+++ Exercise input
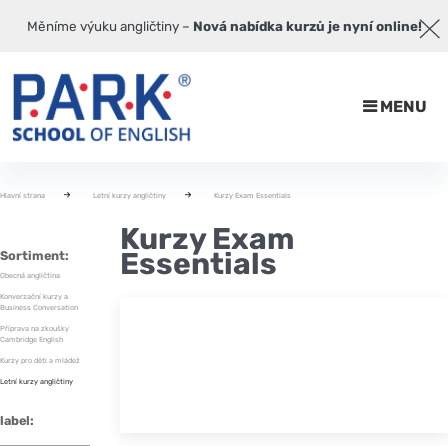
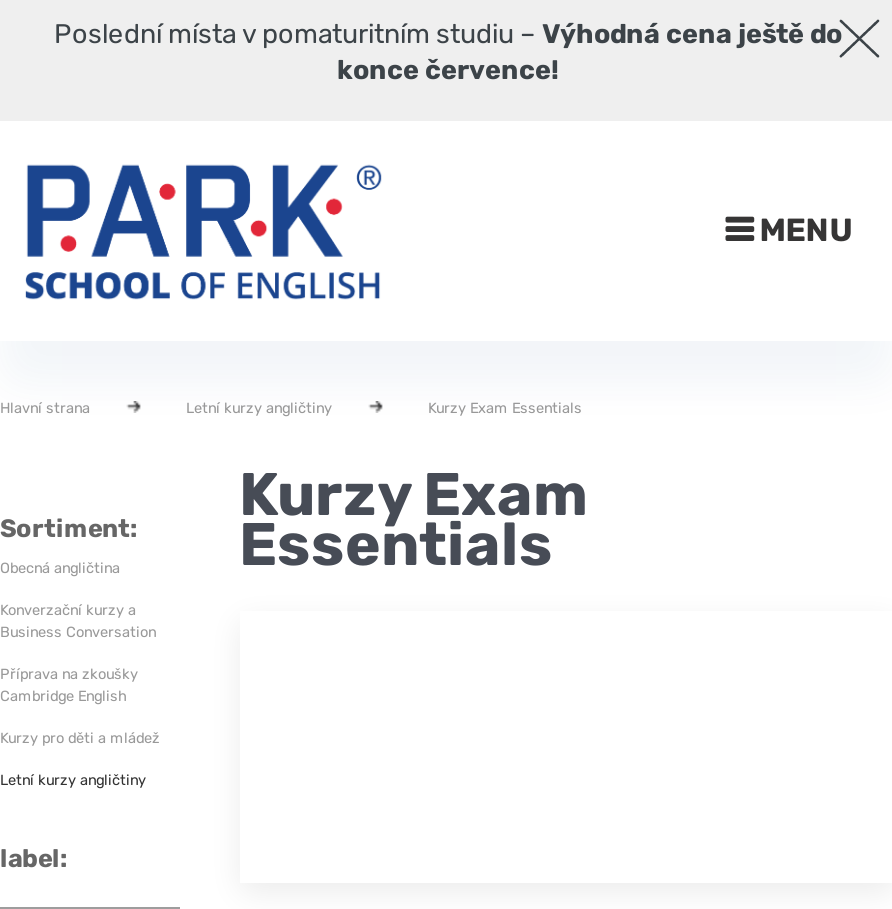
[26,18,422,34] Měníme výuku angličtiny – Nová nabídka kurzů je nyní online! -> [54,17,842,85] Poslední místa v pomaturitním studiu – Výhodná cena ještě do | konce července!

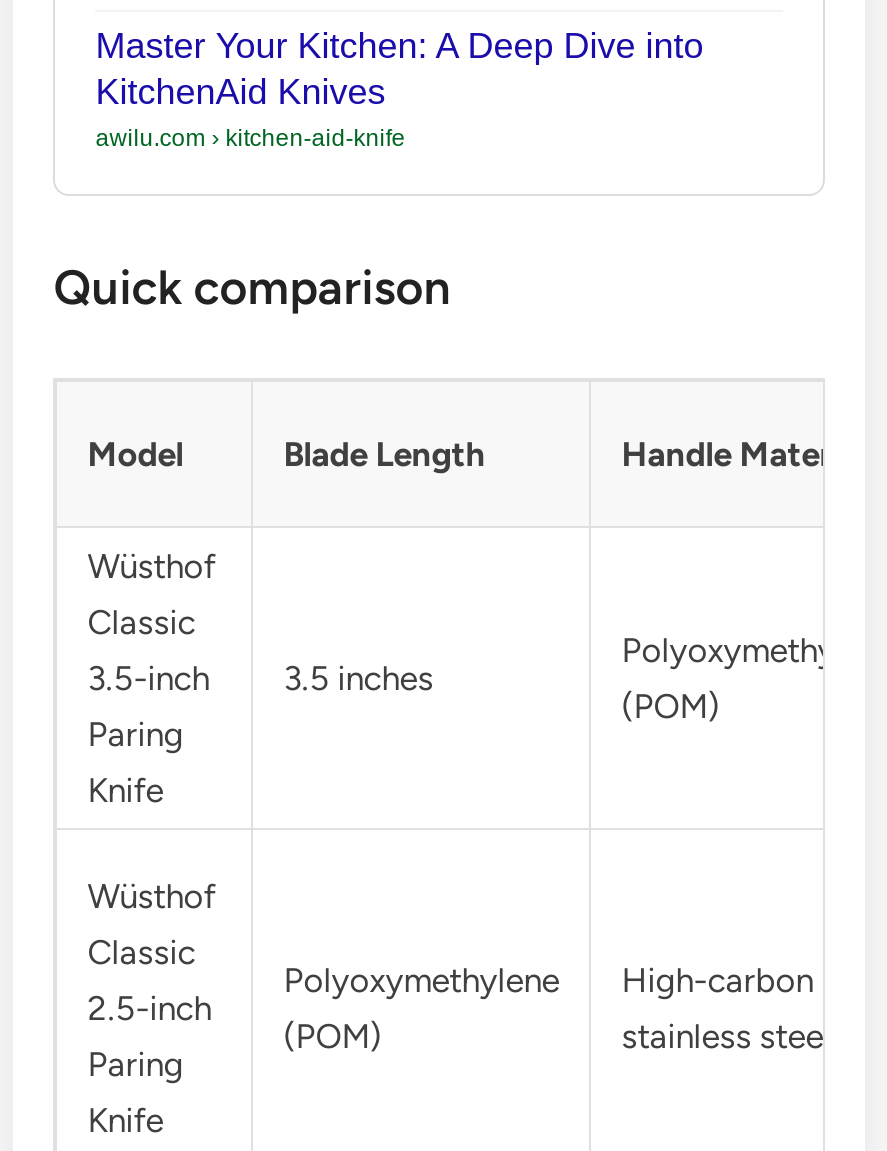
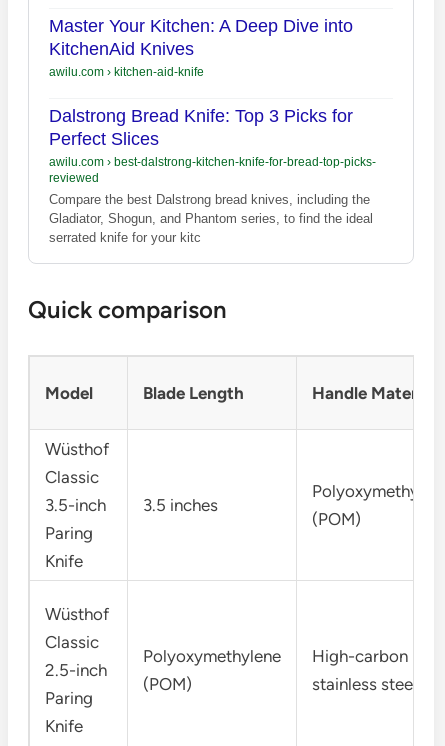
none -> [49,106,376,245] Dalstrong Bread Knife: Top 3 Picks for | Perfect Slices | awilu.com › best-dalstrong-kitchen-knife-for-bread-top-picks- | reviewed | Compare the best Dalstrong bread knives, including the | Gladiator, Shogun, and Phantom series, to find the ideal | serrated knife for your kitc

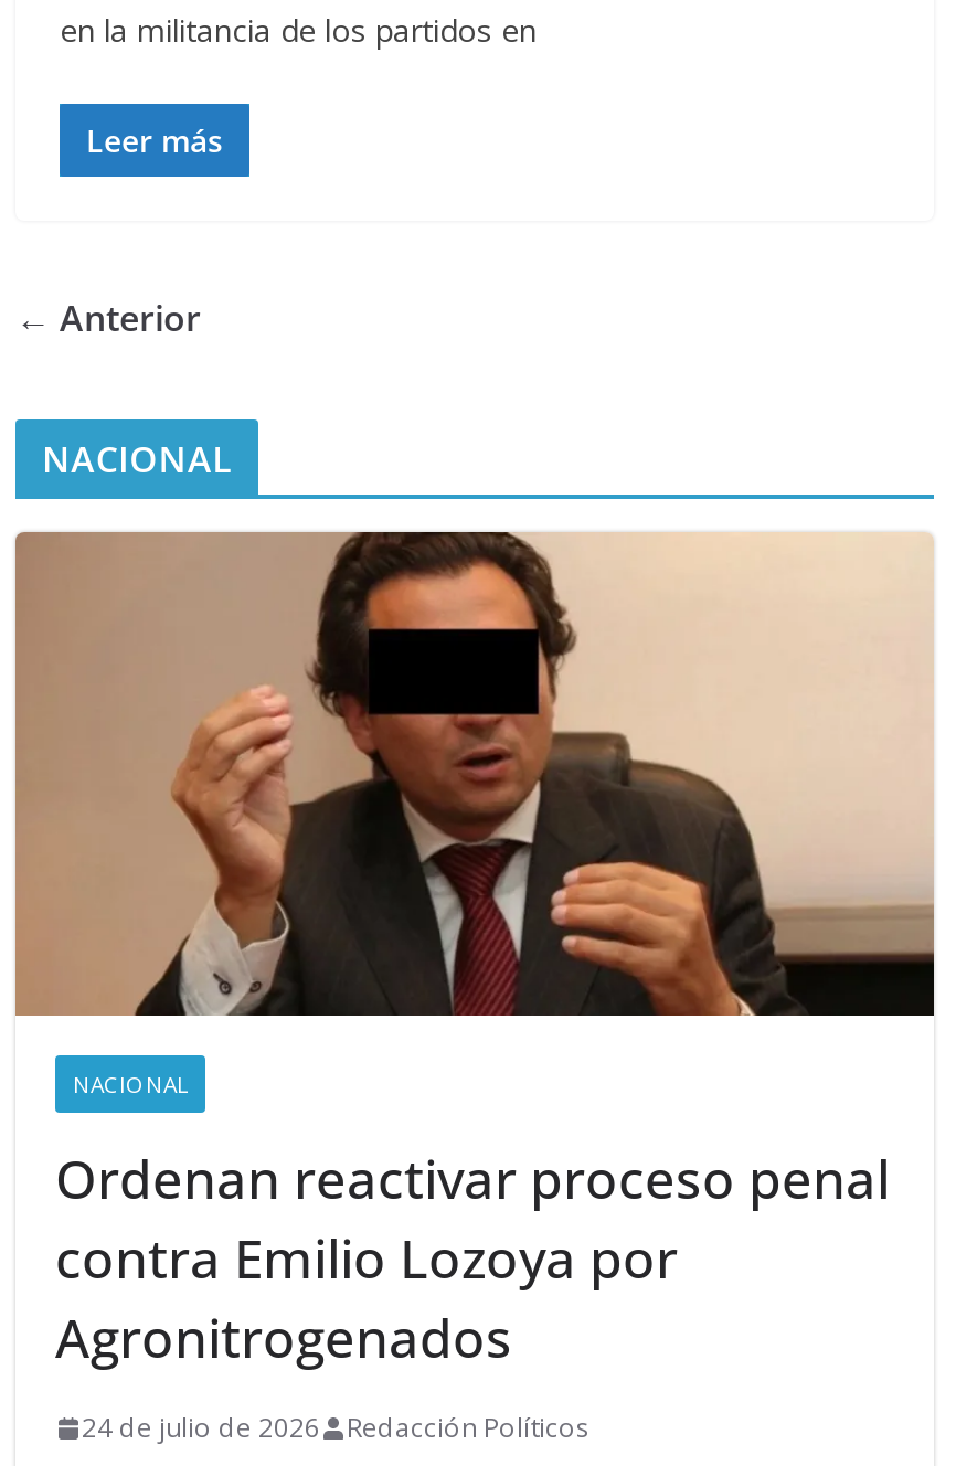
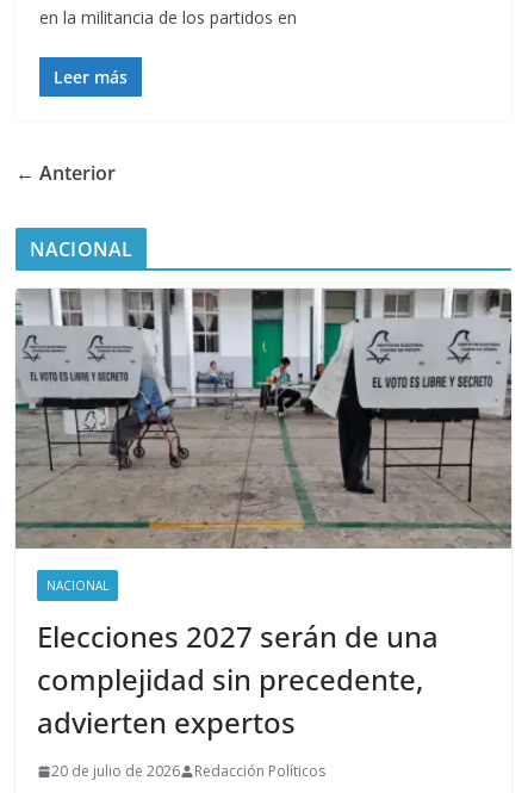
[13,530,934,1016] [image] -> [14,287,513,550] [image]
[55,1142,890,1374] Ordenan reactivar proceso penal | contra Emilio Lozoya por | Agronitrogenados -> [37,617,439,742] Elecciones 2027 serán de una | complejidad sin precedente, | advierten expertos
[82,1409,589,1447] 24 de julio de 2026 Redacción Políticos -> [51,761,325,781] 20 de julio de 2026 Redacción Políticos

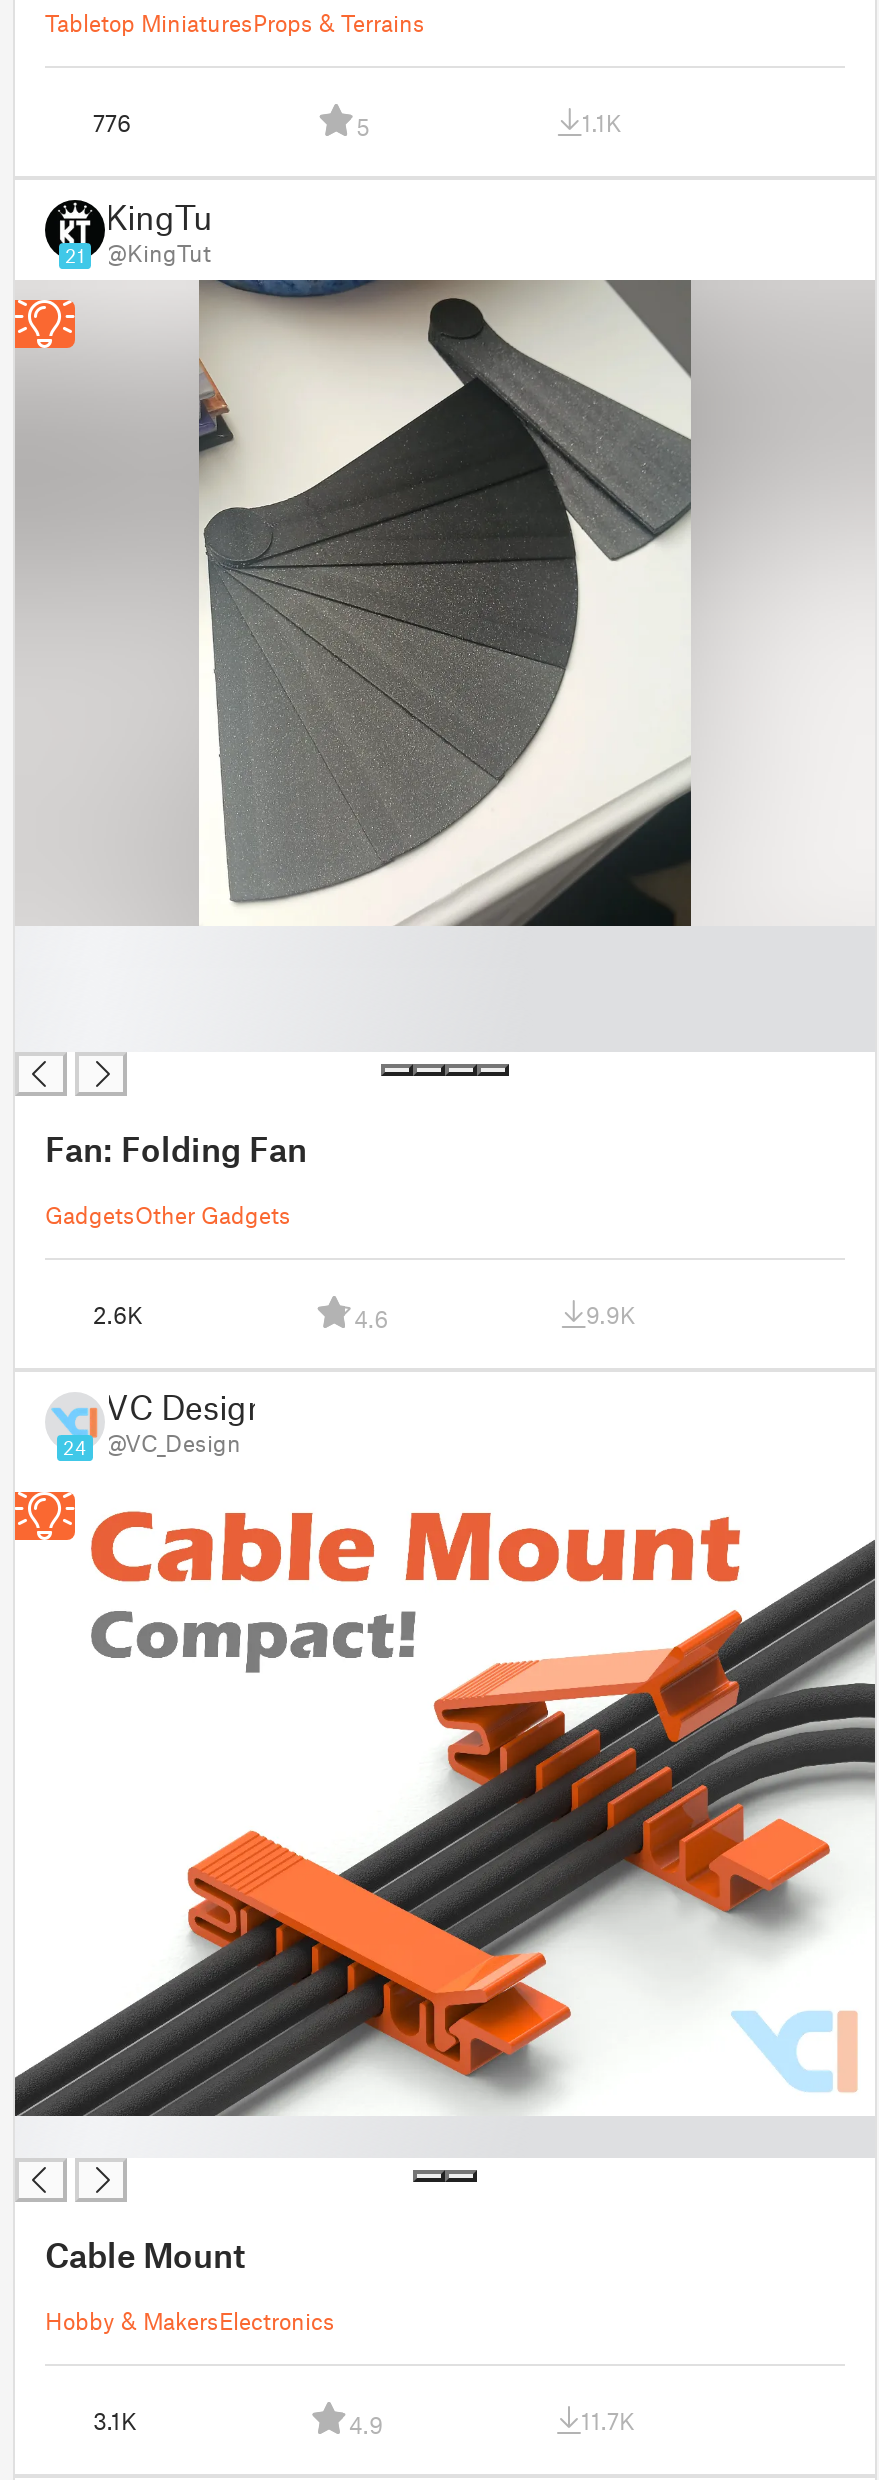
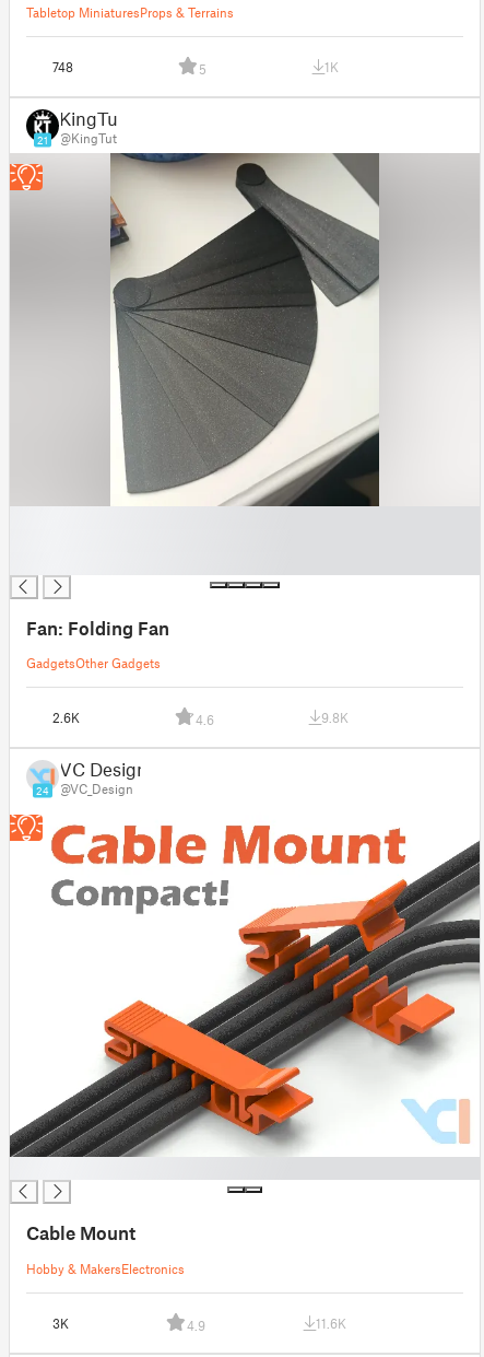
[93,109,131,137] 776 -> [52,59,73,75] 748
[582,109,622,137] 1.1K -> [324,59,339,75] 1K
[586,1299,636,1327] 9.9K -> [322,710,349,726] 9.8K
[93,2405,137,2433] 3.1K -> [52,1315,69,1330] 3K
[581,2405,635,2433] 11.7K -> [316,1315,346,1330] 11.6K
++++++
* **About this task**
Beginning with the first line of the records and ending with the line that contains "[55,1142,890,1374] Ordenan reactivar", reproduce every line exactly, omitting pictures and adding nothing.

* **Exercise response**
[26,18,422,34] Měníme výuku angličtiny – Nová nabídka kurzů je nyní online! -> [54,17,842,85] Poslední místa v pomaturitním studiu – Výhodná cena ještě do | konce července!

none -> [49,106,376,245] Dalstrong Bread Knife: Top 3 Picks for | Perfect Slices | awilu.com › best-dalstrong-kitchen-knife-for-bread-top-picks- | reviewed | Compare the best Dalstrong bread knives, including the | Gladiator, Shogun, and Phantom series, to find the ideal | serrated knife for your kitc

[13,530,934,1016] [image] -> [14,287,513,550] [image]
[55,1142,890,1374] Ordenan reactivar proceso penal | contra Emilio Lozoya por | Agronitrogenados -> [37,617,439,742] Elecciones 2027 serán de una | complejidad sin precedente, | advierten expertos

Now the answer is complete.